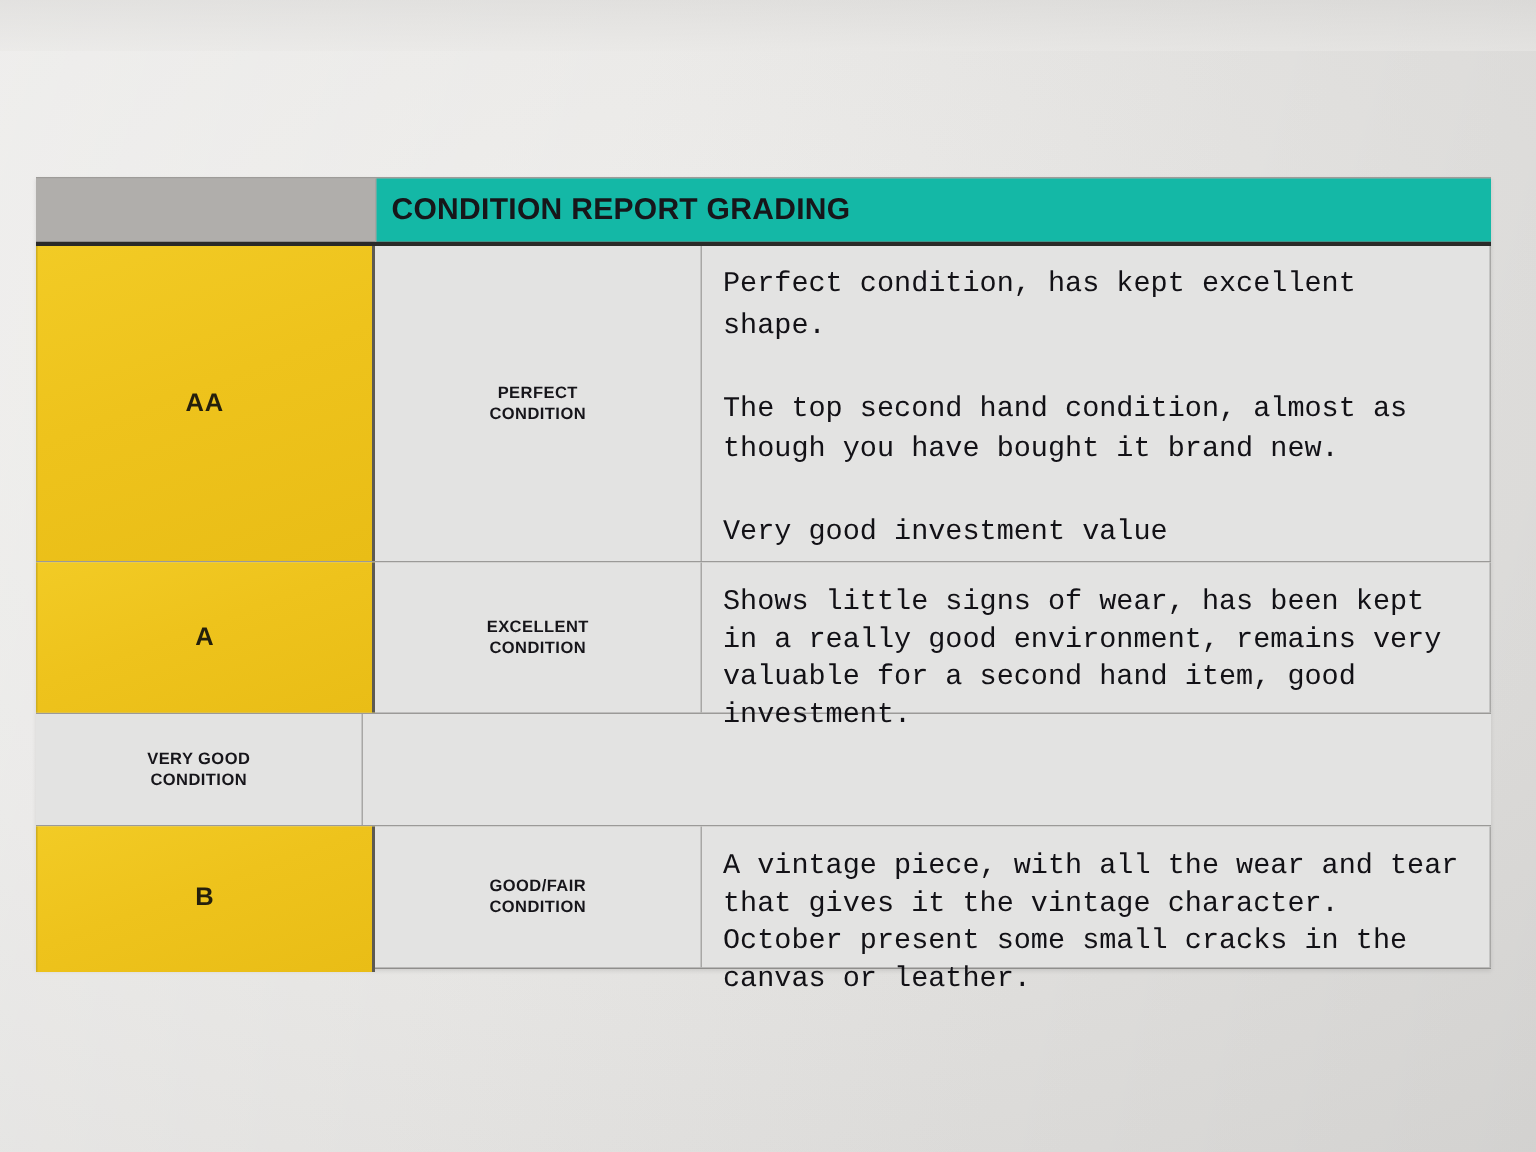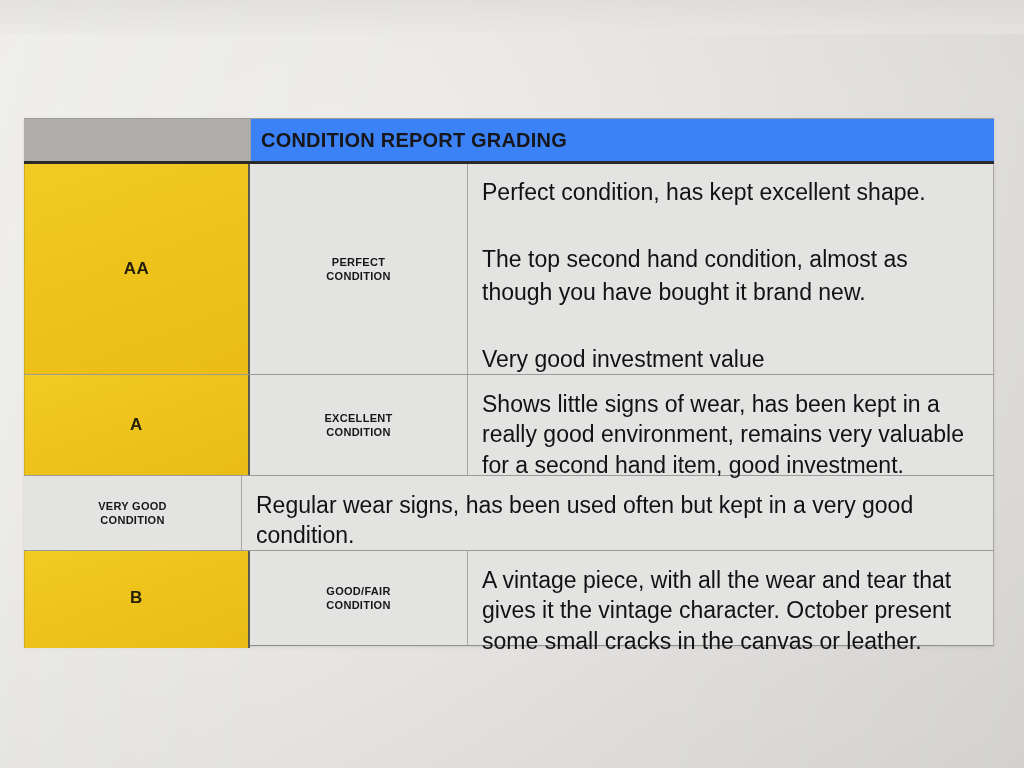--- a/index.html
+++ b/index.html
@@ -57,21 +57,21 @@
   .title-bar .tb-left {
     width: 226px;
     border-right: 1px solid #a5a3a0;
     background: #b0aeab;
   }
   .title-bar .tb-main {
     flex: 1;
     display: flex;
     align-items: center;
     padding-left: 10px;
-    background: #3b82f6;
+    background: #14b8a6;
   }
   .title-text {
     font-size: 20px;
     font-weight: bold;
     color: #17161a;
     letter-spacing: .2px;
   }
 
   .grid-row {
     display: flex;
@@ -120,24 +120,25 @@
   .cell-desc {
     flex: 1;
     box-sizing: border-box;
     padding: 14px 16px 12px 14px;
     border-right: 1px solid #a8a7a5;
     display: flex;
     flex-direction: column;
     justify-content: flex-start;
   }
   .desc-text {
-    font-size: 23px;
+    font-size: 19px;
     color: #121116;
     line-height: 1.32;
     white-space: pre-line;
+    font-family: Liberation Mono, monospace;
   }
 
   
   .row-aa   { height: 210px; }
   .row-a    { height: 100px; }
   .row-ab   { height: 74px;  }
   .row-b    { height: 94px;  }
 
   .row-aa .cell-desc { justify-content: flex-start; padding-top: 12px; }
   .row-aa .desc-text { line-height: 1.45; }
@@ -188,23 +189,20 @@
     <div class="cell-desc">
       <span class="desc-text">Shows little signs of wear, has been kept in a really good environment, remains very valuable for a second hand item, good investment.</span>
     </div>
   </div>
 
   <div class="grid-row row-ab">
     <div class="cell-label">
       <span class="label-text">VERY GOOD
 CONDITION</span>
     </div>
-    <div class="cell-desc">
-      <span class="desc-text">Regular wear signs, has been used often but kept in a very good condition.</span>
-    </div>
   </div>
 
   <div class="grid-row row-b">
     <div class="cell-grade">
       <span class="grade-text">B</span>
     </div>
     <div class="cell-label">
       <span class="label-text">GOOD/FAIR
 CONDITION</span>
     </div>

---+---

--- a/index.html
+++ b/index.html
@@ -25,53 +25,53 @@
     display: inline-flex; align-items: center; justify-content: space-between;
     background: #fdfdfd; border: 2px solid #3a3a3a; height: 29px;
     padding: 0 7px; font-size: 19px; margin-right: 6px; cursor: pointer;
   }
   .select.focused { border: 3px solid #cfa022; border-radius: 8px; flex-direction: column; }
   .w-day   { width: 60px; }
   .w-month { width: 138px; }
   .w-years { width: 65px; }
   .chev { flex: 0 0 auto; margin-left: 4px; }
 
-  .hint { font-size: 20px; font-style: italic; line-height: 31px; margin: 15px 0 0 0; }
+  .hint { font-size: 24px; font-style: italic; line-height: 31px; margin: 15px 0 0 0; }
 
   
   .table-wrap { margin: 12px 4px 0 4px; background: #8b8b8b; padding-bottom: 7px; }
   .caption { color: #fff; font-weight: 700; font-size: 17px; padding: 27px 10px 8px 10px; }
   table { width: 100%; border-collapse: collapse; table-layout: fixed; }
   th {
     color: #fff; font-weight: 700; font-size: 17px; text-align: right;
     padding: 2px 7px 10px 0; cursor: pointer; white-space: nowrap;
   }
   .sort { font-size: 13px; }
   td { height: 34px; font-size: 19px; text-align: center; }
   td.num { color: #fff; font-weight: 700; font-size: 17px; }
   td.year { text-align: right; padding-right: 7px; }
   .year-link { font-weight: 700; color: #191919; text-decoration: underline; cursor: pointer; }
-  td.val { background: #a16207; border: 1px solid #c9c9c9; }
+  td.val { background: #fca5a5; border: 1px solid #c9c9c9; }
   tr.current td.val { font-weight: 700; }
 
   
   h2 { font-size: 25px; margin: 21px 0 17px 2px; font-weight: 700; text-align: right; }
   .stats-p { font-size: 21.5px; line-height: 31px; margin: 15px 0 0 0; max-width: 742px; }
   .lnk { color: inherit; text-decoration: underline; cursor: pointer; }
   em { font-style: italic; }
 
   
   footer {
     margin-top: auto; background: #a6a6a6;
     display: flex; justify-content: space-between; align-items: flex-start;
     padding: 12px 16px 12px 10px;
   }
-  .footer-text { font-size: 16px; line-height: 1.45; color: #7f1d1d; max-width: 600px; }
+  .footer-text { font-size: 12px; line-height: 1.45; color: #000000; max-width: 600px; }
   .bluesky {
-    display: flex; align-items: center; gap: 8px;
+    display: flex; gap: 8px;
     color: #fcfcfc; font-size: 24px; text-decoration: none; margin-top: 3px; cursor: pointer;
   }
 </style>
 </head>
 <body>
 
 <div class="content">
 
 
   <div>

---+---

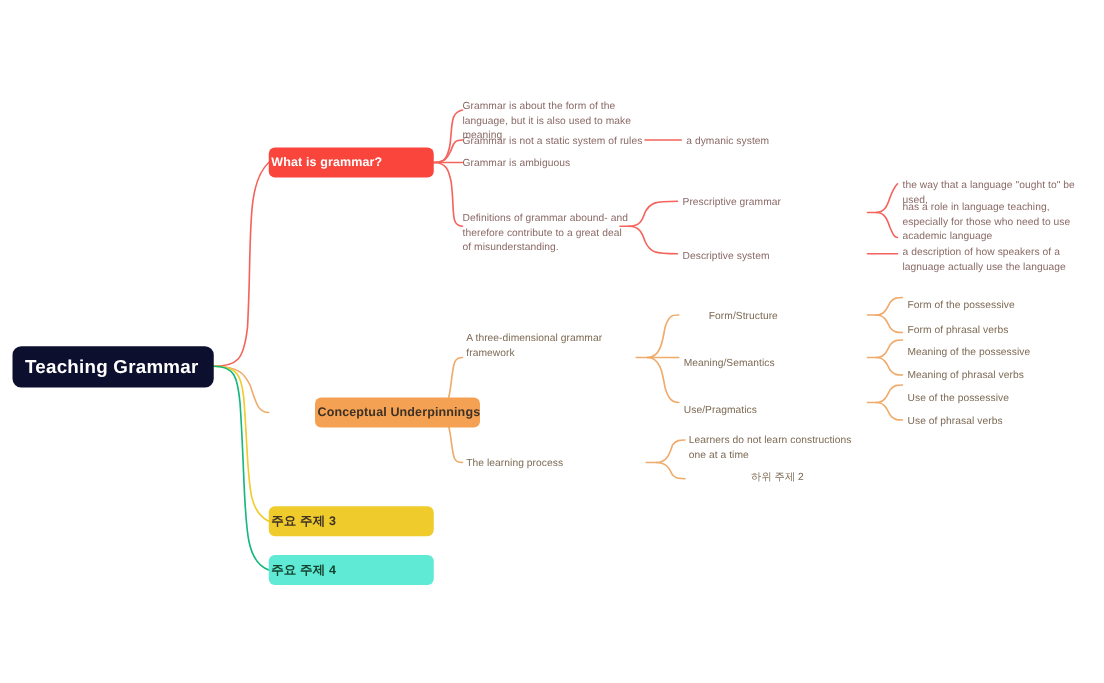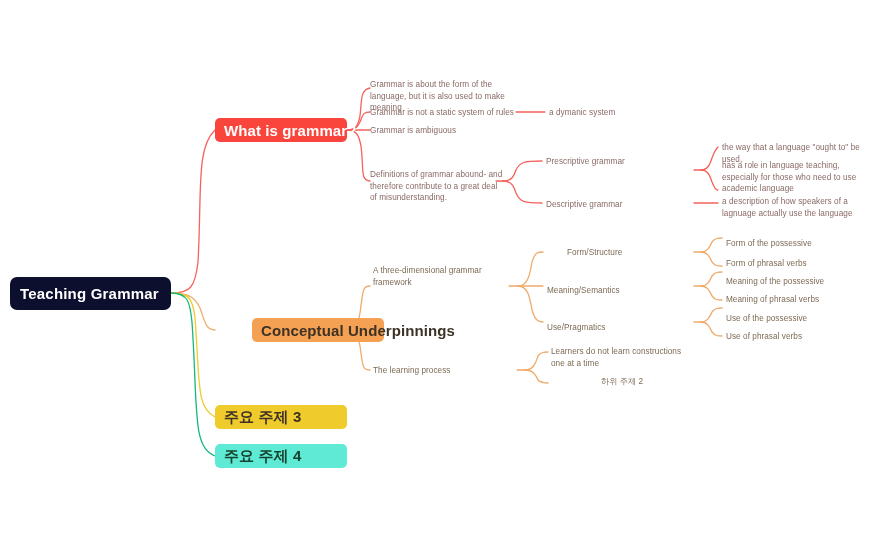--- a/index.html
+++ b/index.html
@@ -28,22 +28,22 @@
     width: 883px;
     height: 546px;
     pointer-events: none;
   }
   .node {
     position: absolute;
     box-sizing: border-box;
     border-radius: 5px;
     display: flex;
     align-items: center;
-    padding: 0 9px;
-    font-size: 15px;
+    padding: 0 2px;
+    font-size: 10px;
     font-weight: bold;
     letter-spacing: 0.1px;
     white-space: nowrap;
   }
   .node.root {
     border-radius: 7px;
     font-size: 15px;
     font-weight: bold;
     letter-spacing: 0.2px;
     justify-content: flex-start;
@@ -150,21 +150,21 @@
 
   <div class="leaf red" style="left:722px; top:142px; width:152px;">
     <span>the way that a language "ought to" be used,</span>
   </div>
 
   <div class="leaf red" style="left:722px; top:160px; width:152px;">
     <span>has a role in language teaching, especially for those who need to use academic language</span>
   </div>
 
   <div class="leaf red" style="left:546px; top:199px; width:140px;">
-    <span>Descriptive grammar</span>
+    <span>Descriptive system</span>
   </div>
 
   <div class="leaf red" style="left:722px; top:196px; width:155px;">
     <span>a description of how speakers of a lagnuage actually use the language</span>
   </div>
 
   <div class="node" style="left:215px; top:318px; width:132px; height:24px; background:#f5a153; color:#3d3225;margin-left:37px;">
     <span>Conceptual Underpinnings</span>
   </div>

---+---

▸ Required action
Check which lines of the entries hold the word "label", then please give only how many there are.

▸ Exercise output
4